Образы гармонии и соборности Окуджавы представляют собой иерархию во главе с Богом, отношения с которым сложные. Более доступный уровень в лице Провидения — «мудрость». Гении прошлого — Пушкин, Лермонтов, Грибоедов, Гейне и др., образы Моцарта, музыканта, «высокого хора», «оркестров Земли» — это медиумы, непосредственно связанные с лирическим «я» соборным всеединым контекстом — «красотой». Красота вездесуща, неэлитарна — «Всякая жизнь на земле — волшебство» («Тянется жизни моей карнавал» 1992).
Чтобы быть сопричастным высшему порядку, нужно «настроить свое сердце» на нужную волну («Грузинская песня» с. 117, «Давайте воспарим, давайте отрешимся»). Цвет и звук волновой природы, как и плазма огня. Творческая интенция не имеет мыслимого предела, как в стихотворении «Музыка» 1962 с. 65, где преодолевается противоречие между духовной неплотностью органа и пластическим танцем. «Ноты звонкие органа» парадоксально и гиперболично трансформируются «силой музыки» в «стремительное гибкое тело». Чтобы «вечное» не прошло мимо, личность должна действовать «от всей души рискуя», а «не по схемам, не по стандарту» («Все поле взглядом невзначай окинь», «Мы стоим с тобой в обнимку возле Сены», «Строитель, возведи мне дом» 1965).
Таким образом, онтологическая направленность позиции автора к «звездам» в вопросах гармонии и хаоса выражены через отстранение войны и любви, их метафорическое взаимодействие. Автору ментально близка архаическая логосфера «корни». Так же как в ритуале, Окуджава смягчает острое, чужеродное, переводит чужое в свое (войну в любовь, врага в соседа по планете), следуя логике иллюзорной разобщенности и релевантного всеединства, чреватой смертью-воскресением, собиранием всего в одно — общую долю. В целях безболезненного уничтожения страшного, дикого используется и смеховая стилистика. Подобно народным уверткам, автор борется с насилием окольными путями, хитростью, непротивленьем, с помощью специальной образной опосредованности и игрой смыслов в устойчивых шаблонных идеологемах (мой адрес не дом и не улица, миру мир, нет войне и т. д.). Следуя логике автора, установление гармонии требует бдительности и значительных усилий, т. к. они не лежат на поверхности, в отличие от хаоса зла, насилия, которые провоцируют немедленную реакцию.

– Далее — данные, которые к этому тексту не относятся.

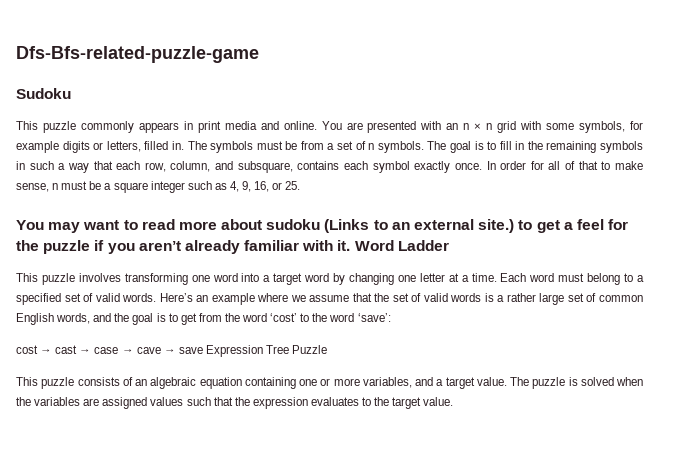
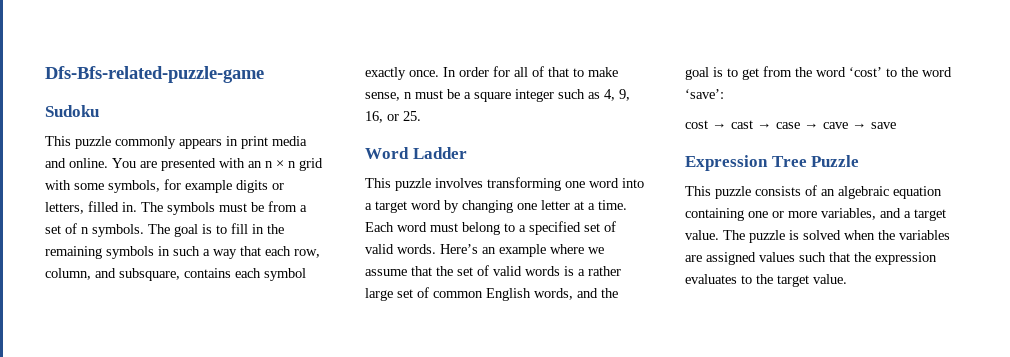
- You may want to read more about sudoku (Links to an external site.) to get a feel for the puzzle if you aren’t already familiar with it.
- cost → cast → case → cave → save Expression Tree Puzzle
+ cost → cast → case → cave → save
+ Expression Tree Puzzle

Автор, «выращенный войной» и пострадавший от идеологической турбулентности своего времени, сумел реализовать независимую, от конъюнктуры позицию в лучших классических традициях русской литературы, сотериологически утверждающих духовный мир русского человека и высокую ответственность его перед всем остальным миром.
Литература:
- Окуджава, Б. Стихотворения. — М.: Эксмо, 2012. — 384 с.
- Байбурин, А. К. Ритуал в традиционной культуре: Структурно-семантический анализ восточнославянских обрядов. — СПб.: Наука, 1993. — 253 с.
- Башляр, Г. Психоанализ огня. — М.: Прогресс, 1991. — 57 с.
- Тернер, В. Символ и ритуал. — М.: Наука, 1983. — 277 с.